The manor dates from 1693, when wealthy Province of New York merchant Frederick Philipse was granted a charter for  along the Hudson River by the British Crown. He built a facility at the confluence of the Pocantico and Hudson Rivers as a provisioning depot for the family Atlantic sea trade and as headquarters for a worldwide shipping operation. For more than thirty years, Frederick and his wife Margaret, and later his son Adolph shipped hundreds of African men, women, and children as slaves across the Atlantic.

By the mid 18th century, the Philipse family had one of the largest slave-holdings in the colonial North.
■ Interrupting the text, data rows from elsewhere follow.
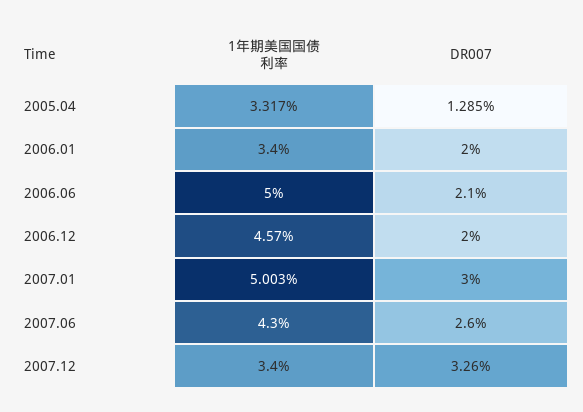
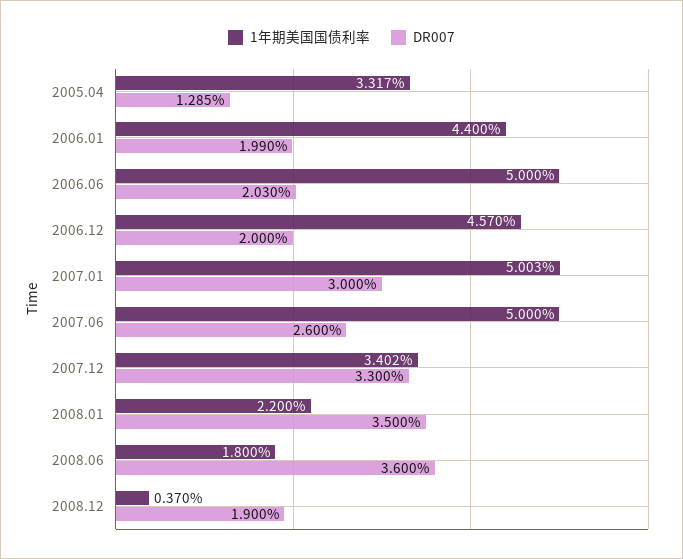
1年期美国国债利率, 2006.01: 3.4 -> 4.4
DR007, 2006.01: 2 -> 1.99
DR007, 2006.06: 2.1 -> 2.03
1年期美国国债利率, 2007.06: 4.3 -> 5
1年期美国国债利率, 2007.12: 3.4 -> 3.402
DR007, 2007.12: 3.26 -> 3.3
1年期美国国债利率, 2008.01: none -> 2.2
DR007, 2008.01: none -> 3.5
1年期美国国债利率, 2008.06: none -> 1.8
DR007, 2008.06: none -> 3.6
1年期美国国债利率, 2008.12: none -> 0.37
DR007, 2008.12: none -> 1.9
The family seat of Philipsburg Manor was Philipse Manor Hall in Yonkers

The manor was tenanted by farmers of various European backgrounds, and operated by enslaved Africans. (In 1750, twenty-three enslaved men, women, and children lived and worked at the manor.)

At the outbreak of the American Revolutionary War, the Philipses supported the British, and their landholdings were seized and auctioned off.  The manor house was used during the war, most notably by British General Sir Henry Clinton during military activities in 1779.  It was there that he wrote what is now known as the Philipsburg Proclamation, which declared all Patriot-owned slaves to be free, and that blacks taken prisoner while serving in Patriot forces would be sold into slavery.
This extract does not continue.